Ospedale del Mare sotto choc: scoperto giro d'affari abusivo con barelle in arrivo!

Ospedale del Mare sotto choc: scoperto giro d’affari abusivo con barelle in arrivo!

Il furgone frena bruscamente davanti all’ingresso del Pronto Soccorso dell’Ospedale del Mare. Quando il portellone si apre, la vista è agghiacciante: pile di barelle accatastate, un rifornimento tanto atteso quanto inquietante. Siamo a Ponticelli, un quartiere già segnato da troppe emergenze sanitarie, e l’aria è densa di tensione. Solo due giorni fa, i carabinieri del Nas avevano acceso i riflettori su una situazione allarmante: le barelle disponibili erano troppo poche per far fronte alle necessità.

“Ci vogliono risposte. Non possiamo permettere che si giochi con la salute dei cittadini,” afferma uno dei volontari dell’associazione “Nessuno Tocchi Ippocrate”. Le immagini dell’arrivo delle barelle, diffuse dai volontari, scatenano un acceso dibattito. Sembra che queste non siano nuove acquisizioni, ma semplicemente trasferite da un’altra struttura dove non servivano. Nel frattempo, nei corridoi dell’ospedale spunta un cartello: “Divieto assoluto di circulare con le ambulanze nelle aree del Pronto Soccorso”. Ma quanto è effettivamente sicuro il servizio sanitario?
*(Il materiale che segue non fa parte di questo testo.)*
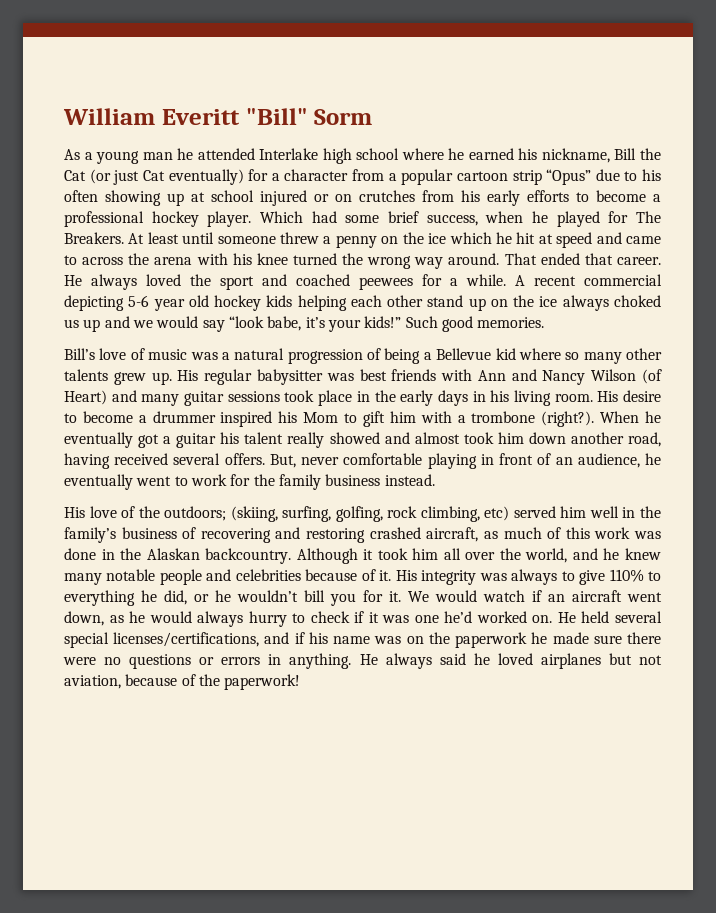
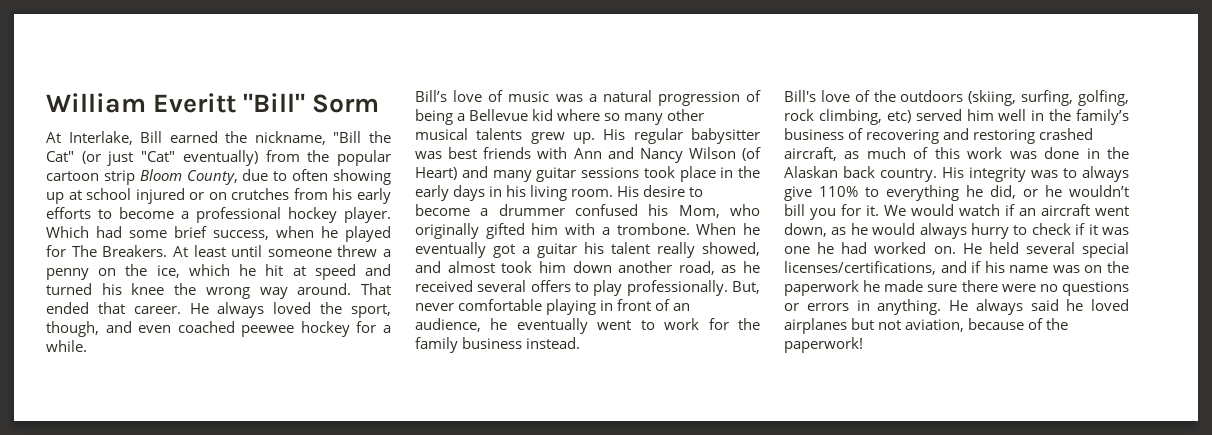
[64,148,662,164] [64,169,397,185] As a young man he attended Interlake high school where he earned his nickname, Bill the Cat (or just Cat eventually) for a character from a -> [46,131,391,145] [46,150,330,166] At Interlake, Bill earned the nickname, "Bill the Cat" (or just "Cat" eventually) from the
[546,169,592,185] “Opus” -> [139,169,238,185] Bloom County,
[642,169,661,181] his -> (288, 176) none
[428,233,447,244] ice -> [156,265,180,278] ice,
[626,236,662,244] [64,253,228,265] came to across the arena with -> [46,283,92,295] turned
[292,253,337,265] turned -> (165, 289) none
[220,274,662,290] [64,295,661,311] [64,316,545,332] sport and coached peewees for a while. A recent commercial depicting 5-6 year old hockey kids helping each other stand up on the ice always choked us up and we would say “look babe, it’s your kids!” Such good memories. -> [351,304,392,318] [46,321,391,337] [46,340,87,352] sport, though, and even coached peewee hockey for a while.
(662, 354) none -> [415,128,468,140] musical
[220,411,385,427] inspired his Mom to gift -> [575,204,760,218] [415,223,525,239] confused his Mom, who originally gifted
[471,411,595,427] trombone (right?). -> [616,223,690,235] trombone.
[329,432,380,444] showed -> [702,242,760,256] showed,
[64,453,265,469] having received several offers. -> [721,261,760,273] [415,280,728,296] as he received several offers to play professionally.
[64,507,85,518] His -> [784,90,816,102] Bill's
[164,506,227,521] outdoors; -> [900,90,964,102] outdoors
[205,548,662,564] [64,569,392,585] backcountry. Although it took him all over the world, and he knew many notable people and celebrities because of it. -> [843,166,937,182] back country.
[511,569,575,585] always to -> [1063,166,1129,182] to always
[444,611,473,623] he’d -> [817,242,868,254] he had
Il clamore cresce a dismisura dopo la denuncia sui social: non si parlava solo di servizi di sosta per i mezzi di soccorso, ma di barelle in affitto. Un ambulante, approfittando della carenza di lettighe, offre il noleggio a 40 euro l’ora. “È umiliante pagare per un servizio essenziale,” aggiunge un cittadino che attende notizie dalla sala d’emergenza, visibilmente frustrato.

I tre consiglieri regionali di Fratelli d’Italia, Gennaro Sangiuliano, Raffaele Maria Pisacane e Lea Romano, non stanno a guardare. Hanno già chiesto chiarimenti alla direzione dell’Asl Napoli 1. “Siamo di fronte a un altro caso di malasanità che non possiamo tollerare”, tuona Sangiuliano. La risposta della direzione sanitaria, riporta, è parziale: denunce sono già state presentate alle autorità competenti. Ma basterà questo a rassicurare i napoletani ansiosi di sapere se le barelle che li accoglieranno saranno davvero gratuite e disponibili in tempi utili?

Il dibattito si infuoca e i cittadini si organizzano. La solidarietà si mescola alla preoccupazione. In una città dove la sanità è già in crisi, cosa significano queste rivelazioni? Qual è il futuro di un’istituzione fondamentale come l’ospedale? Le domande si moltiplicano e i vari attori della vicenda sembrano muoversi in un labirinto di responsabilità e omissioni. L’atmosfera è carica e la risposta del sistema sanitario sarà cruciale. Chi pagherà il prezzo di queste inefficienze?